I tapped at the door and, receiving no answer, went inside. LeMerle was sitting with his back to me on the floor, with his shirt wadded against his left side. I ran to him with a cry of dismay; there was blood all over him. More blood, in fact, than real hurt, as I discovered to my relief. A short, sharp blade-not unlike my own-had glanced off his ribs, leaving a shallow, messy gash about nine inches long. At first I assumed he had been attacked and robbed-a man in Paris by night needs more than luck to protect him-but he still had his purse, and besides, only a very inept footpad would have dealt him such a clumsy blow. As LeMerle refused to tell me what had happened, I could only conclude that this mischief was somehow of his own making and dismiss it as an isolated case of ill fortune.
But there was more bad luck to come. The following night, one of our caravans was set on fire as we slept, and only chance saved the rest. As it was, Cateau got up for a piss and smelled smoke: we lost two horses, the bulk of our costumes, the caravan itself, of course, and one of our number: little Rico, who had got blind drunk during the evening and failed to awaken to our cries. His friend Bazuel tried to go in after him, though we could see it was hopeless from the start, but he was overcome by smoke before he even got close.

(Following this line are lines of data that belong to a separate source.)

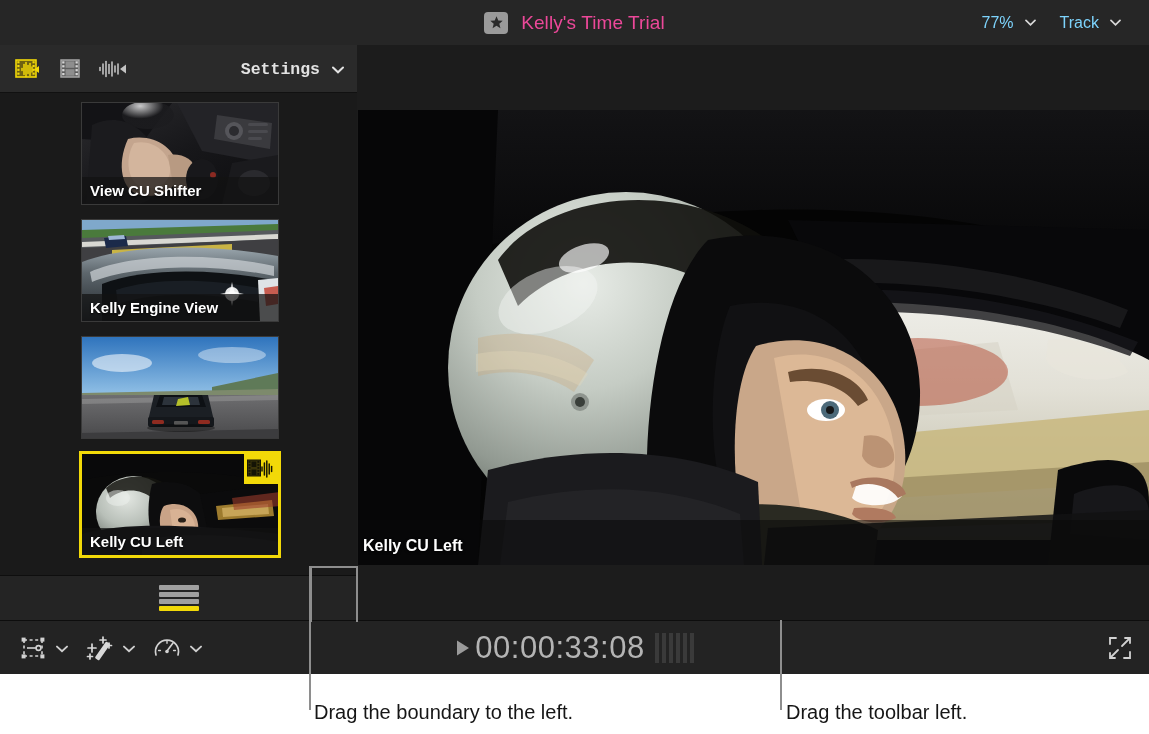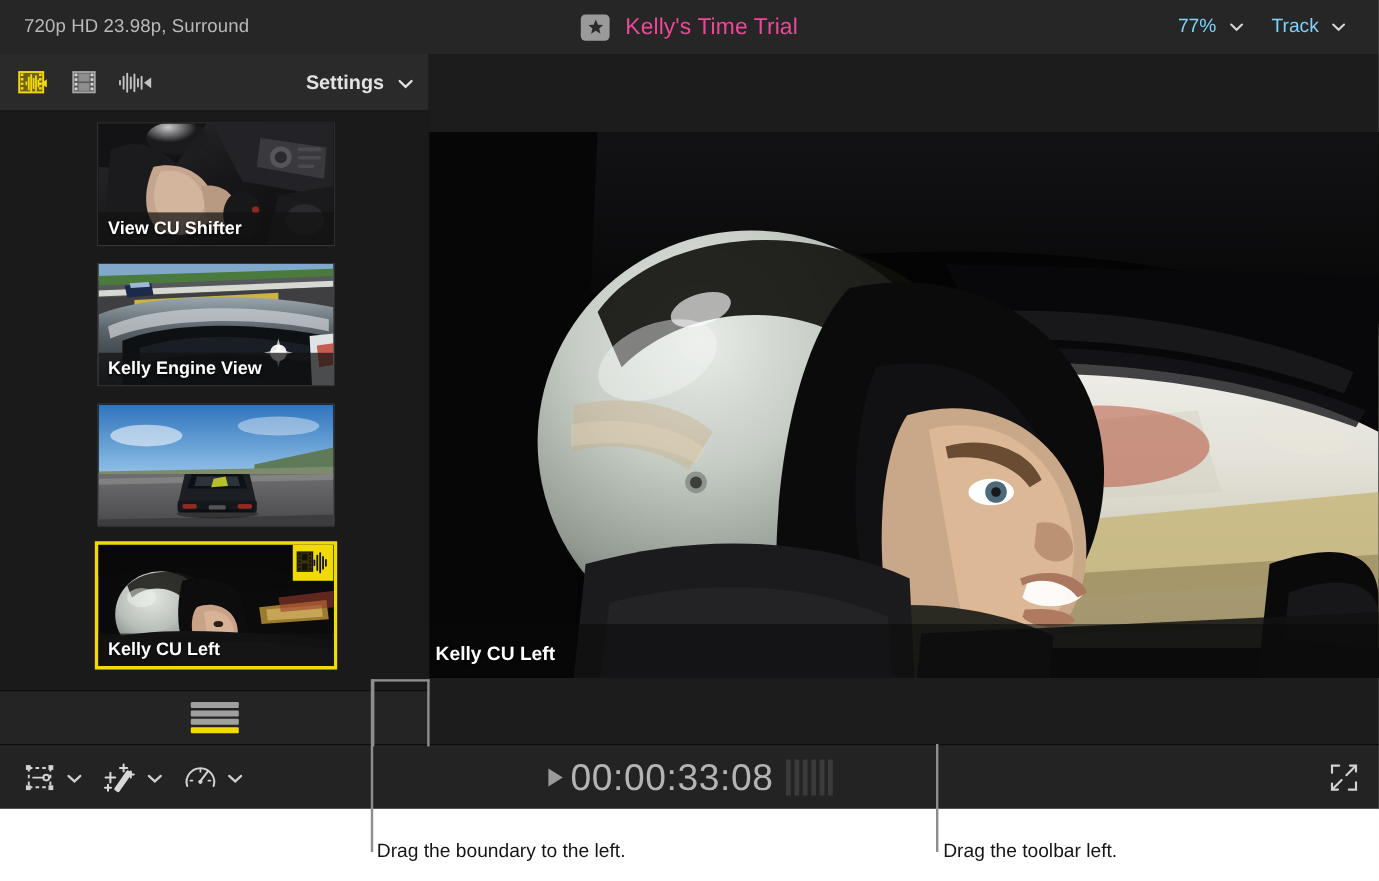--- a/index.html
+++ b/index.html
@@ -207,7 +207,6 @@
 
     <div class="titlebar">
 
-      <div class="tb-format">720p HD 23.98p, Surround</div>
 
       <div class="tb-center">
         <span class="star-badge">

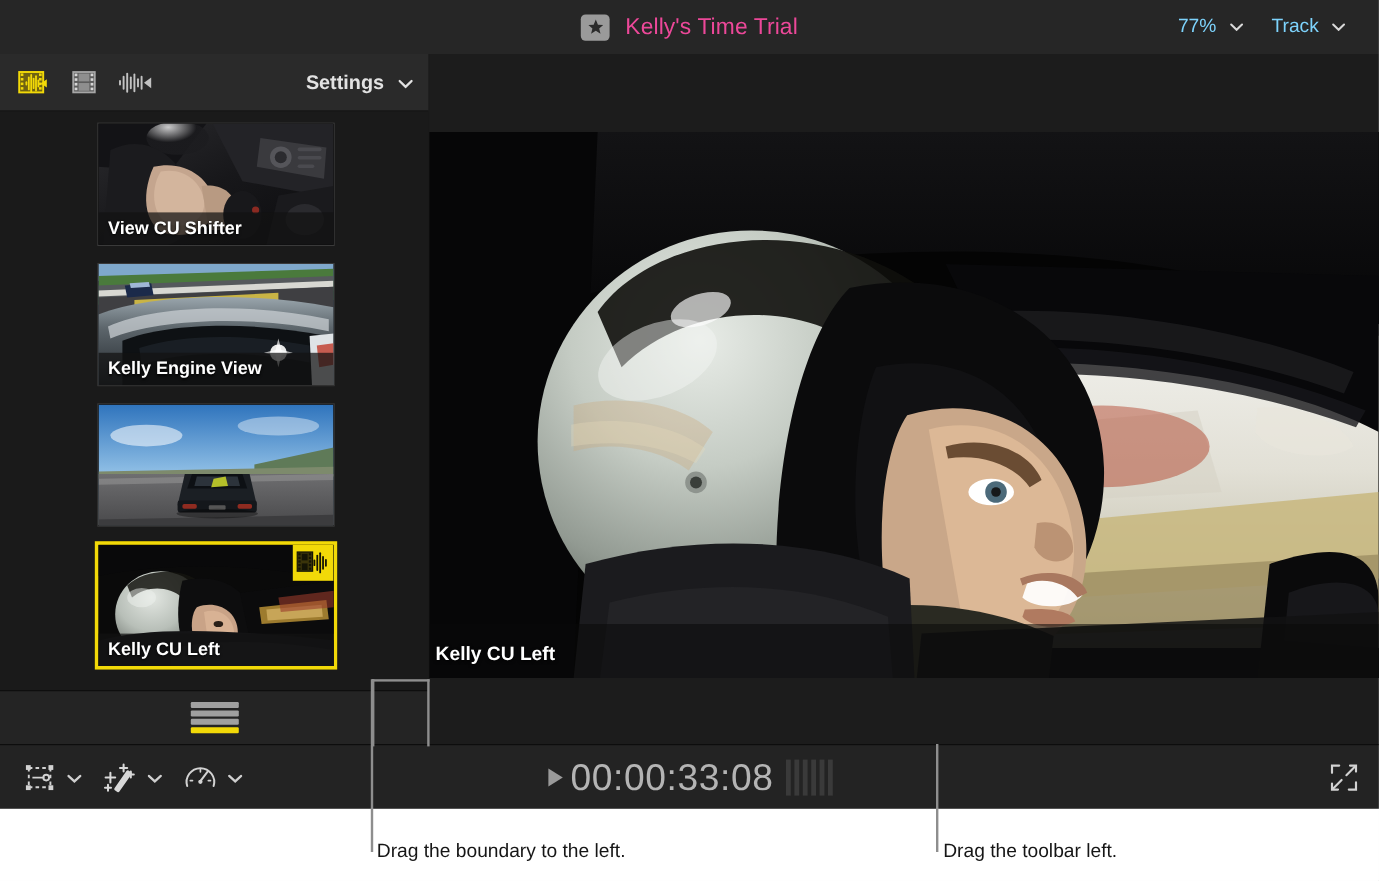--- a/index.html
+++ b/index.html
@@ -78,7 +78,7 @@
   .sb-settings {
     position:absolute; right:14px; top:0; height:48px;
     display:flex; align-items:center; gap:12px;
-    color:#e2e2e2; font-size:16.5px; font-weight:bold;
+    color:#e2e2e2; font-size:16.5px; font-weight:bold;font-family:Liberation Mono, monospace;
   }
 
   .sb-list {

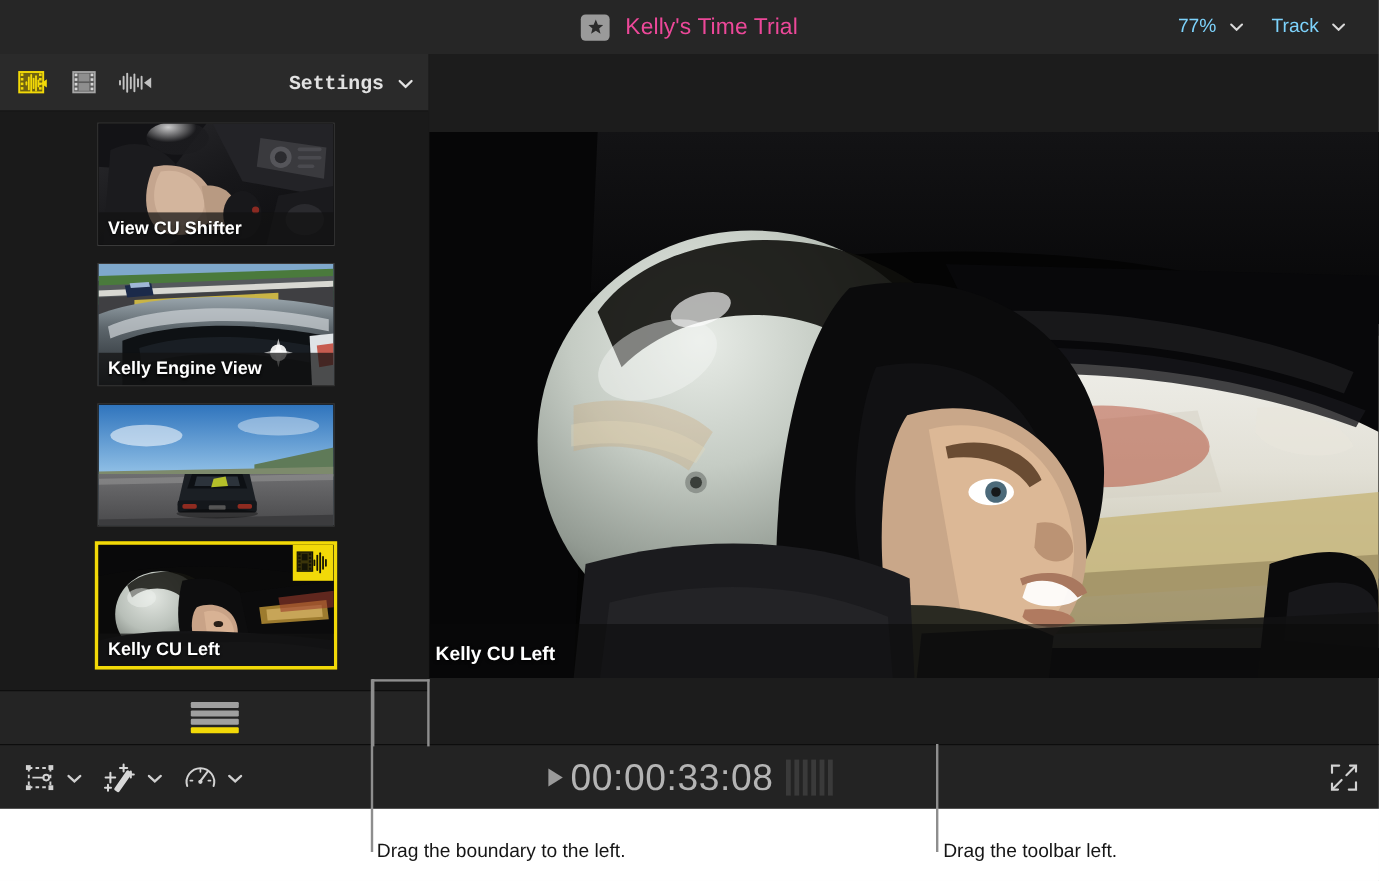--- a/index.html
+++ b/index.html
@@ -183,7 +183,7 @@
   }
   .callout-text {
     position:absolute;
-    color:#161616; font-size:16px;
+    color:#161616; font-size:20px;
     white-space:nowrap;
   }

It cost him his voice: when he recovered, he was unable to speak in anything above a whisper. Even after that, I think, his heart was broken. He drank like a sponge, picked fights with anything that moved, and performed so badly in his act that in the end, we had to leave him out altogether. When, some months later, he chose to leave us, no one was surprised. And anyway, as Le Borgne said, it wasn’t as if we had lost a rope-dancer. Dwarves could always be replaced.
We left Paris furtively and in somber mood. The celebrations were far from over, but now LeMerle was eager for us to be gone. Rico’s death had affected him more than I had expected; he ate little: slept less: snapped at anyone who dared speak to him. It was the first time I had ever seen him truly angry. It was not for Rico, I soon realized-nor even for the damaged equipment-but for his own humiliation, the spoiling of our triumph. He had lost the game: and more than anything else, the Blackbird hated to lose.
No one had noticed anything on the night of the burning. LeMerle, however, had his suspicions, though he would not speak of them. Instead, he sank into a dangerous silence, and not even the news that his old enemy, the Bishop of Evreux, had been waylaid by footpads a few days before was enough to brighten his spirits.
After Paris, we made our way south. Bazuel left us in Anjou, but we gained two more people in the months that followed: Bécquot, a one-legged fiddle player, and his ten-year-old son, Philbert. The boy was a natural on the high rope, but he was too reckless; he took a bad fall later that year and was useless for months. All the same, LeMerle kept him with us through the following winter and, although the boy was never fit for the flying act again, fed him and found him useful work to do until he was finally able to place him with a group of Franciscans who, he said, would care for him. Bécquot was grateful, and I was surprised, for business had taken a bad turn and money was short. Le Borgne simply shrugged and muttered something about tigers. But, as I said, LeMerle could be sentimental about the oddest things.